A pesquisa considera marcadores sociais, econômicos, psicológicos e de saúde pública, como educação, renda, saúde mental, composição familiar, classe e desigualdade de gênero. Entre os resultados, constata-se que a violência emocional ou psicológica foi a que mais aumentou no Brasil no período da pandemia: de 12,55% de mulheres que sofreram esse tipo de violência em 2019, o número subiu para 16,16% em 2020 e para 16,55% em 2022.

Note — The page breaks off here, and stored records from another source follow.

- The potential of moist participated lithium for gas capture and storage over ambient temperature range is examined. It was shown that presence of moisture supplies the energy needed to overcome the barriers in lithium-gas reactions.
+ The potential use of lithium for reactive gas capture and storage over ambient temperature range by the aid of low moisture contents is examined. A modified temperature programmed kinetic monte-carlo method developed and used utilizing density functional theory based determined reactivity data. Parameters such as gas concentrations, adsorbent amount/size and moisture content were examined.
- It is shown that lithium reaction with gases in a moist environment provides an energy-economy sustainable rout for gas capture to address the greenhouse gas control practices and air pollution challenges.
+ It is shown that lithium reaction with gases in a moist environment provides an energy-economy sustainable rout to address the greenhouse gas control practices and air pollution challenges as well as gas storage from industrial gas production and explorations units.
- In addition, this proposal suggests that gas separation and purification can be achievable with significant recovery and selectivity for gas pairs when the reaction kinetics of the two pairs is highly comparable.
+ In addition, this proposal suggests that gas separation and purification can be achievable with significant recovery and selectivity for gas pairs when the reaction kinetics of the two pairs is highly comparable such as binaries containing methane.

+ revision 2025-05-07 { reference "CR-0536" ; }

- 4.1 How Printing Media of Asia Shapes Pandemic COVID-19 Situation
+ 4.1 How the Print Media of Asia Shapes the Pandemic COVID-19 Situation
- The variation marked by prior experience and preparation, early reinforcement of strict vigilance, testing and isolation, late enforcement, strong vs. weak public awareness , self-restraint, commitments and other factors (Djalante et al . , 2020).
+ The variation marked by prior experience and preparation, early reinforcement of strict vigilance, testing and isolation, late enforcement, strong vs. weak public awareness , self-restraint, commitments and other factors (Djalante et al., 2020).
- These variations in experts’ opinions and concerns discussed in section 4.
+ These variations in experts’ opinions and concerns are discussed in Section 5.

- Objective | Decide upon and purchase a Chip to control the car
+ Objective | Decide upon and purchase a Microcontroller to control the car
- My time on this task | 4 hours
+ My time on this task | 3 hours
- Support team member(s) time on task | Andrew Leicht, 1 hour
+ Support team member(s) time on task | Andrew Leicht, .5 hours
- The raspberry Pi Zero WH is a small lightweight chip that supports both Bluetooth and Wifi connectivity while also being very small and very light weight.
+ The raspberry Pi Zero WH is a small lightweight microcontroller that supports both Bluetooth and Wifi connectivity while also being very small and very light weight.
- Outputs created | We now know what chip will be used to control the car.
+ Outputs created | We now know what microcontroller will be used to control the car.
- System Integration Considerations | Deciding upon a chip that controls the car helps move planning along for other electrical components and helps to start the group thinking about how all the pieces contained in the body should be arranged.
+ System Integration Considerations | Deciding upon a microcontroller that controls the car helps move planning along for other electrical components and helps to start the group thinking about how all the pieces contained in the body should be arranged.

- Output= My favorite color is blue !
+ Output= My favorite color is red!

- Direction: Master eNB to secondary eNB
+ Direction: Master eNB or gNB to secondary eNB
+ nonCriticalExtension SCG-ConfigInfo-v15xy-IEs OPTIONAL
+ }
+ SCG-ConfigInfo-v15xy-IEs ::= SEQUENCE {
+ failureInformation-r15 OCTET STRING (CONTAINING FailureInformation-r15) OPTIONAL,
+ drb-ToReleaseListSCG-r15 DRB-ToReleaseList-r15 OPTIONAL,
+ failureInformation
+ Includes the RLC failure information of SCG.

Considerando a violência física, percebe-se aumento seguido de queda: de 5,49%, em 2019, para 5,73%, em 2020, início do período pandêmico, enquanto em 2021, houve diminuição para 4,64%. Os números, porém, dependem da cidade. São Paulo, por exemplo, registra crescimento considerando os três anos: de 3,92%, em 2019, para 6,94%, em 2020, e 8,22% em 2021.

 

Nesse sentido, a presente propositura visa instituir, em correspondência às previsões legislativas, uma política estadual de reeducação reflexiva dos autores de violência doméstica e familiar, de forma a integrar os demais serviços compreendidos pela política estadual de atendimento à mulher vítima de violência. A política mencionada objetiva desempenhar atividades educativas e pedagógicas, através da instituição de grupos reflexivos multidisciplinares destinados à conscientização dos autores de violência, a prevenção da violência doméstica e familiar contra as mulheres.

 

Assim, diante da relevância da presente proposição, bem como dos eventuais benefícios que dela poderão advir sob a ótica da proteção dos direitos das mulheres, pedimos apoio dos nobres deputados e deputadas na sua aprovação.